US & Canada

Arizona Governor Jan Brewer vetoes 'birther' bill

Republican Arizona Governor Jan Brewer, in a February file photo
Image caption Ms Brewer said the bill gave too much power to a top state election official

The governor of Arizona has vetoed a bill requiring presidential candidates to prove US citizenship in order to get on the state's election ballot.

Republican Jan Brewer said the bill would have allowed officials to judge who is eligible to run for office.

A lingering "birther" conspiracy theory asserts US President Barack Obama was not born in the US and is thus ineligible to hold the office.

But the bill's Republican backers insisted it was not aimed at Mr Obama.

The Arizona legislature was the first to pass such a law.

It would have allowed the state's top election official, the secretary of state, to determine whether candidates met citizenship requirements to hold the office of president.

"I do not support designating one person as the gatekeeper to the ballot for a candidate, which could lead to arbitrary or politically motivated decisions," Ms Brewer said in a statement.

She was secretary of state until she became governor in 2009.

Image caption Mr Obama, seen here with his Kenyan father, was born in Hawaii and spent his youth there and in Indonesia

The US constitution requires the president be a "natural born citizen", a clause widely interpreted to mean born in the US or in some cases to US citizens abroad.

Mr Obama has released a certification of live birth showing he was born in the US state of Hawaii, where officials vouch for its authenticity.

But the "birthers" claim Mr Obama was born in Kenya, his father's place of birth, or perhaps in Indonesia, where he spent several years as a child.

The bill would have required national political parties to submit affidavits affirming their presidential candidates are "natural born" citizens and to provide a "long form birth certificate" listing the name of the hospital and the attending physician.

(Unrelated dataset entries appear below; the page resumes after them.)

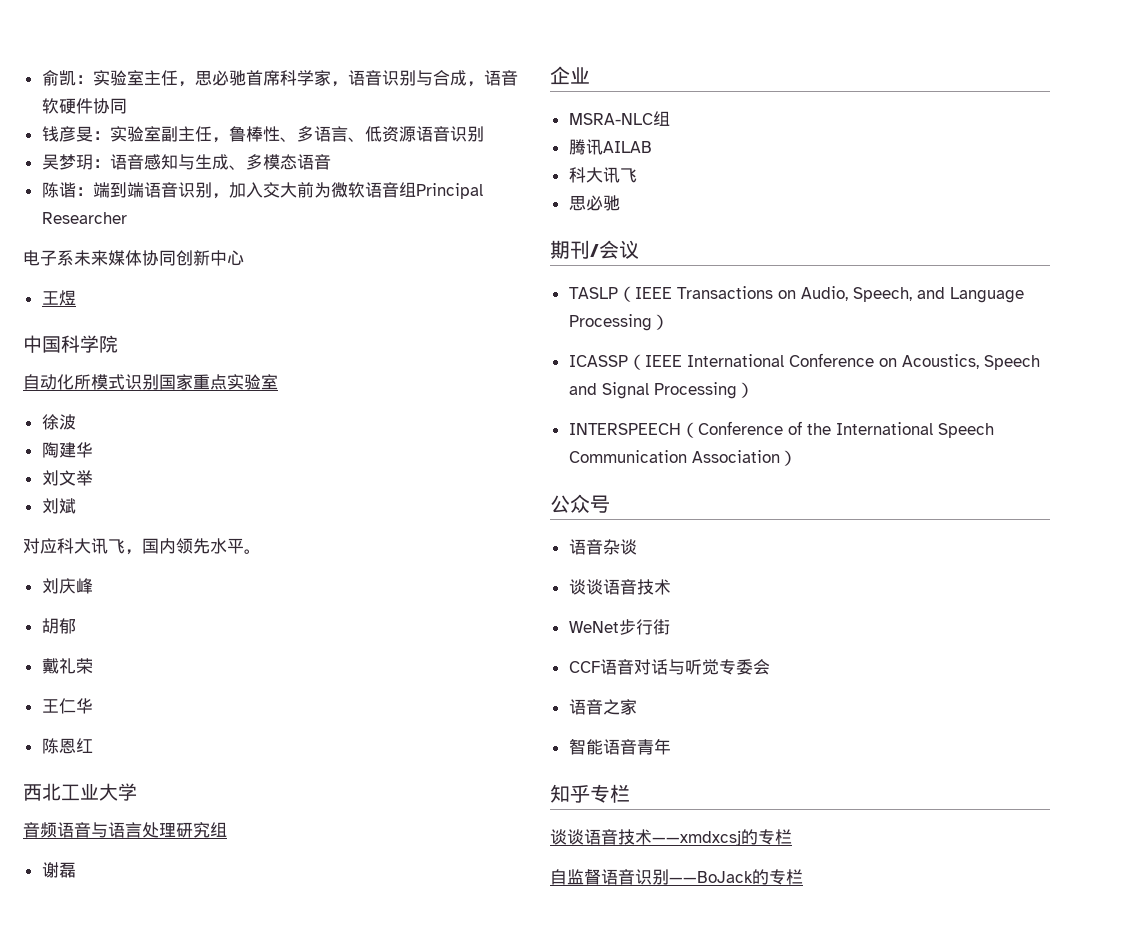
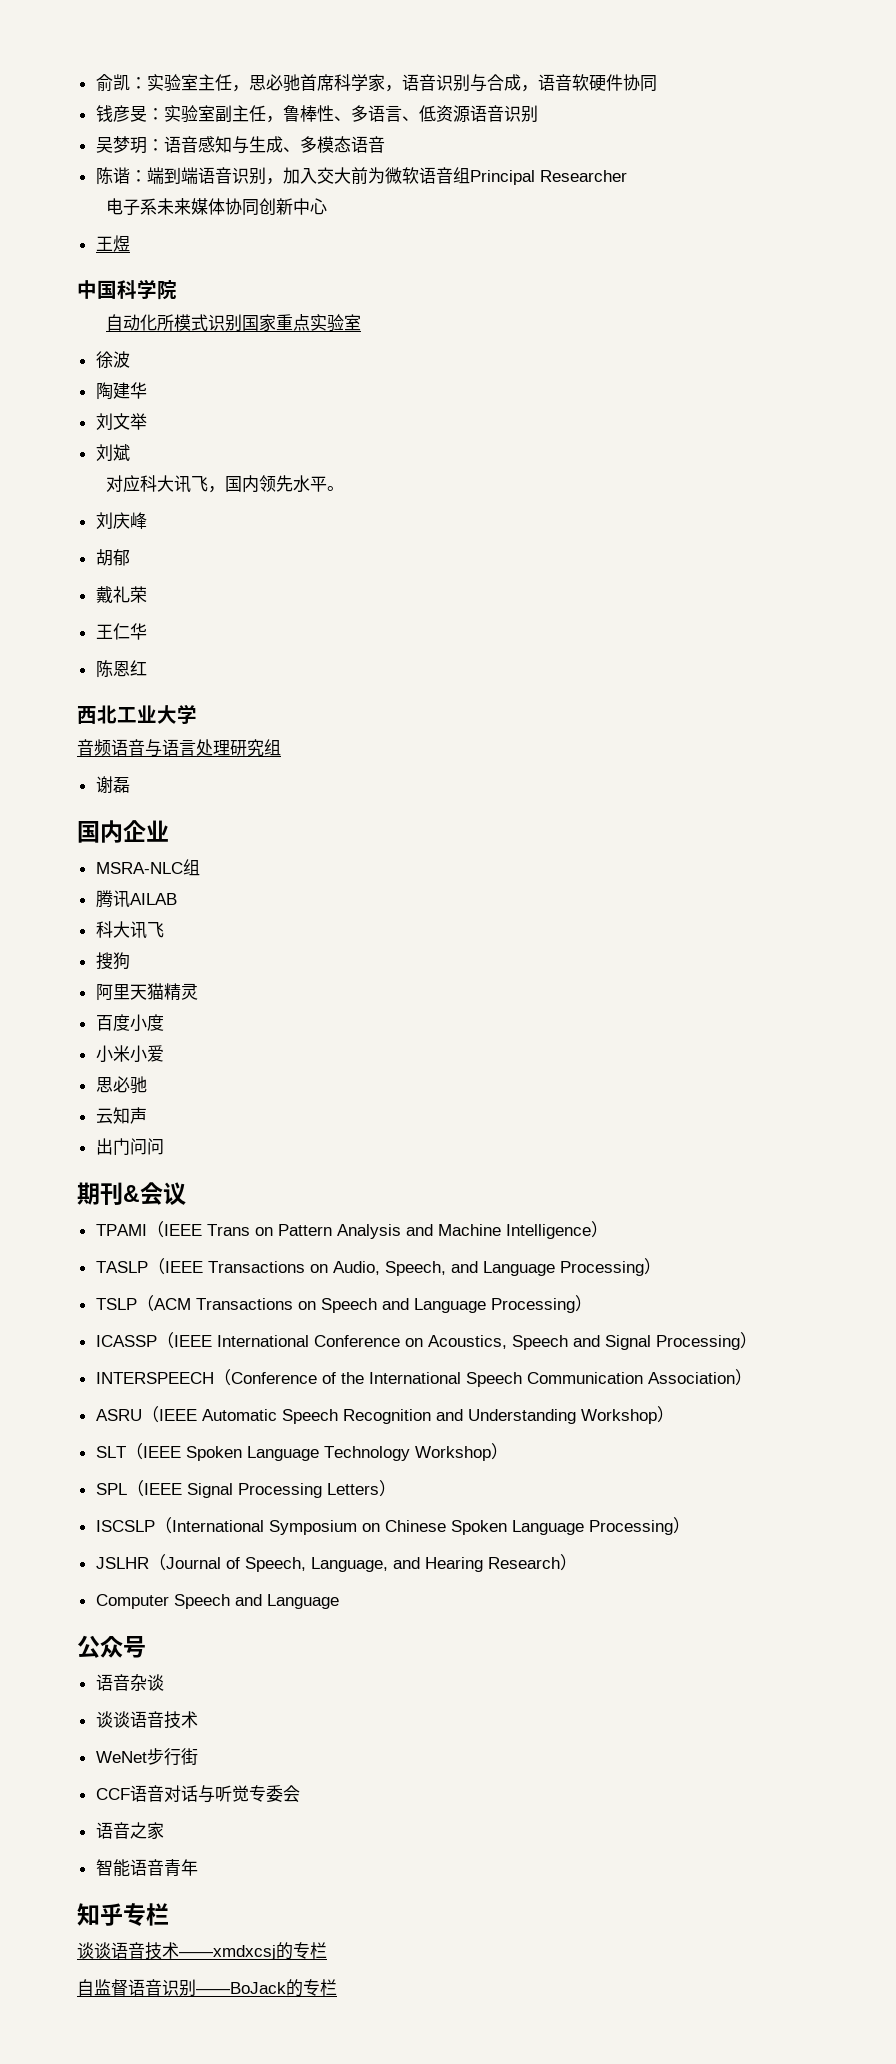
(76, 870) none -> [77,820,123,843] 国内
[568,195,620,211] 思必驰 -> [95,952,130,970] [95,983,198,1001] [95,1014,164,1032] [95,1045,164,1063] [95,1076,147,1094] [95,1107,147,1124] [95,1138,164,1155] 搜狗 // 阿里天猫精灵 // 百度小度 // 小米小爱 // 思必驰 // 云知声 // 出门问问
[590,244,599,257] / -> [123,1185,140,1202] &
(639, 249) none -> [95,1221,608,1239] // TPAMI（IEEE Trans on Pattern Analysis and Machine Intelligence）
(669, 322) none -> [95,1295,592,1313] // TSLP（ACM Transactions on Speech and Language Processing）
(797, 458) none -> [95,1406,674,1424] [95,1443,508,1461] [95,1480,396,1498] [95,1517,690,1535] [95,1554,577,1572] [95,1594,339,1609] // ASRU（IEEE Automatic Speech Recognition and Understanding Workshop） // SLT（IEEE Spoken Language Technology Workshop） // SPL（IEEE Signal Processing Letters） // ISCSLP（International Symposium on Chinese Spoken Language Processing） // JSLHR（Journal of Speech, Language, and Hearing Research） // Computer Speech and Language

If the candidate did not possess that document, the candidate could provide a baptismal or circumcision certificate, hospital birth record, mother's post-partum medical record or early census record.

"I never imagined being presented with a bill that could require candidates for president of the greatest and most powerful nation on earth to submit their 'early baptismal circumcision certificates' among other records to the Arizona secretary of state," Ms Brewer said.

The birther conspiracy has simmered at the fringes of American politics since before the 2008 presidential election, despite repeated assertions by Hawaiian officials that Mr Obama's birth certificate plainly states he was born in the US state.